Face à l’ampleur de la catastrophe, le gouvernement centrafricain a ordonné la suspension immédiate des activités minières sur le site. La décision a été annoncée mercredi par le ministre des Mines et de la Géologie, Rufin Benam, lors de sa visite sur les lieux.
Selon le parquet de Baboua, l’éboulement aurait été provoqué par l’effondrement de plusieurs galeries souterraines. De fortes pluies récemment enregistrées dans la région pourraient également avoir fragilisé les sols.

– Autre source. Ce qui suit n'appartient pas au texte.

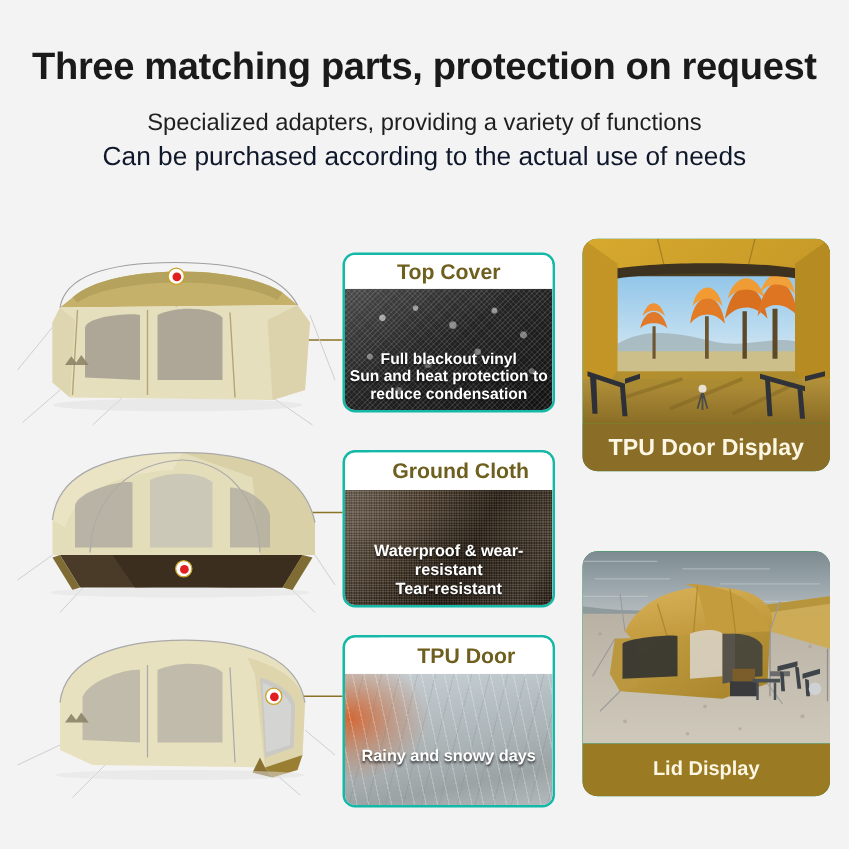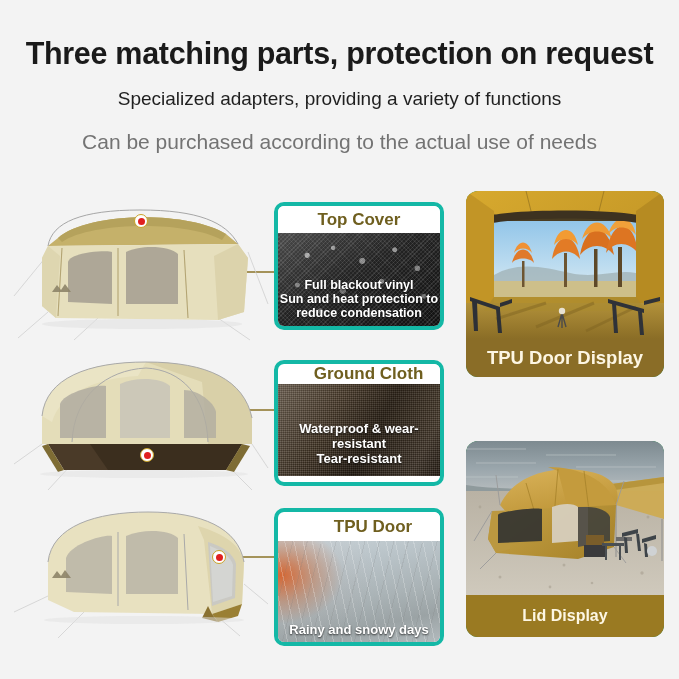"Can be purchased according to" .subtitle-2 { color: #737373 -> #0f172a; margin-top: 20px -> 4px }
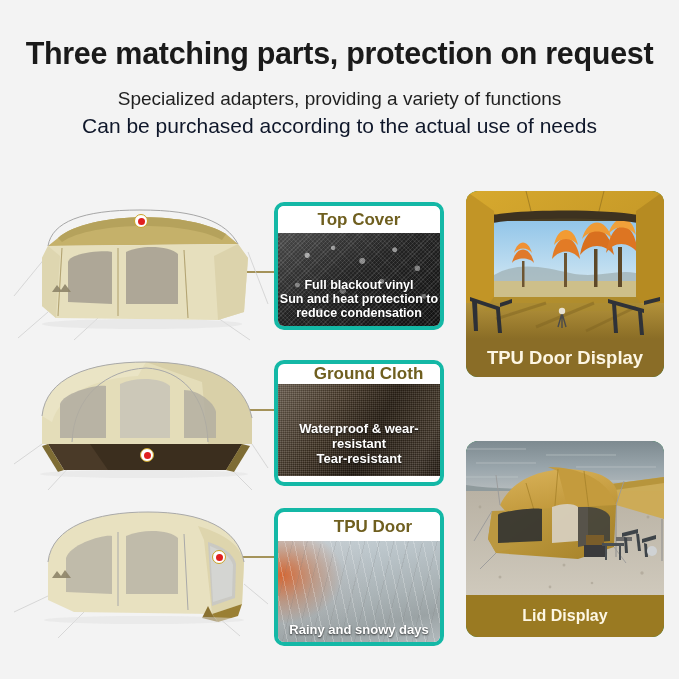"Top Cover" .spec-card { border: 4px solid #14b8a6 -> 2px solid #14b8a6 }
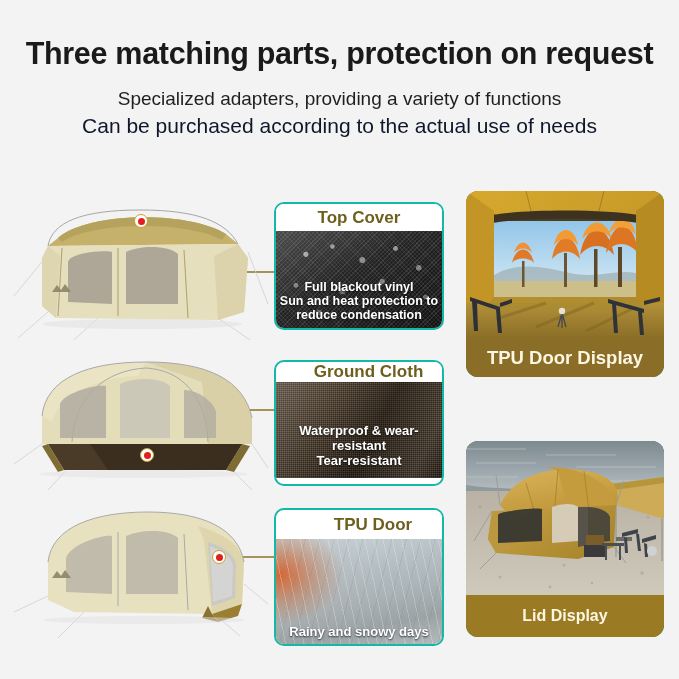"Ground Cloth" .spec-card.c2 .spec-head { height: 20px -> 30px }
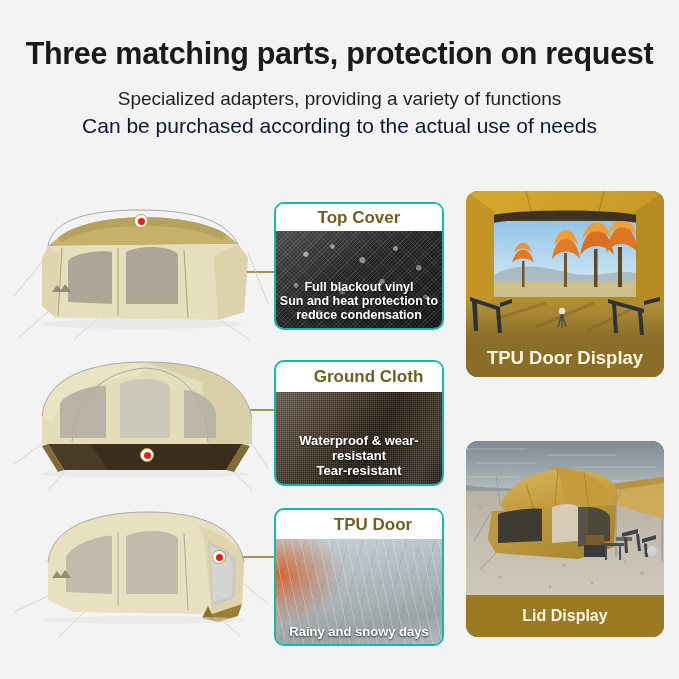"Rainy and snowy days" .spec-card.c3 .spec-caption { padding-bottom: 5px -> 32px }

Des rescapés ont été évacués vers l’hôpital de Baboua tandis que les opérations de recherche, de secours et d’identification des victimes se poursuivent. Les autorités camerounaises et centrafricaines coordonnent leurs actions pour gérer les conséquences de la catastrophe.
Le site de Zamboï faisait déjà l’objet d’alertes concernant les conditions précaires dans lesquelles l’or y était exploité. Quelques mois auparavant, plus de 200 sites aurifères clandestins avaient été fermés dans la région camerounaise voisine, avant une reprise présumée des activités après le départ des autorités.
L’éboulement de Zamboï intervient alors que les accidents miniers restent fréquents dans cette zone frontalière. En juin dernier, un autre effondrement dans une mine d’or de Bé-Mbari, dans le département de Nana-Mambéré, avait également fait plusieurs dizaines de morts.
L’exploitation artisanale de l’or constitue une importante source de revenus pour de nombreux habitants de cette région, mais elle s’effectue souvent dans des conditions de sécurité précaires, exposant les mineurs à des risques mortels.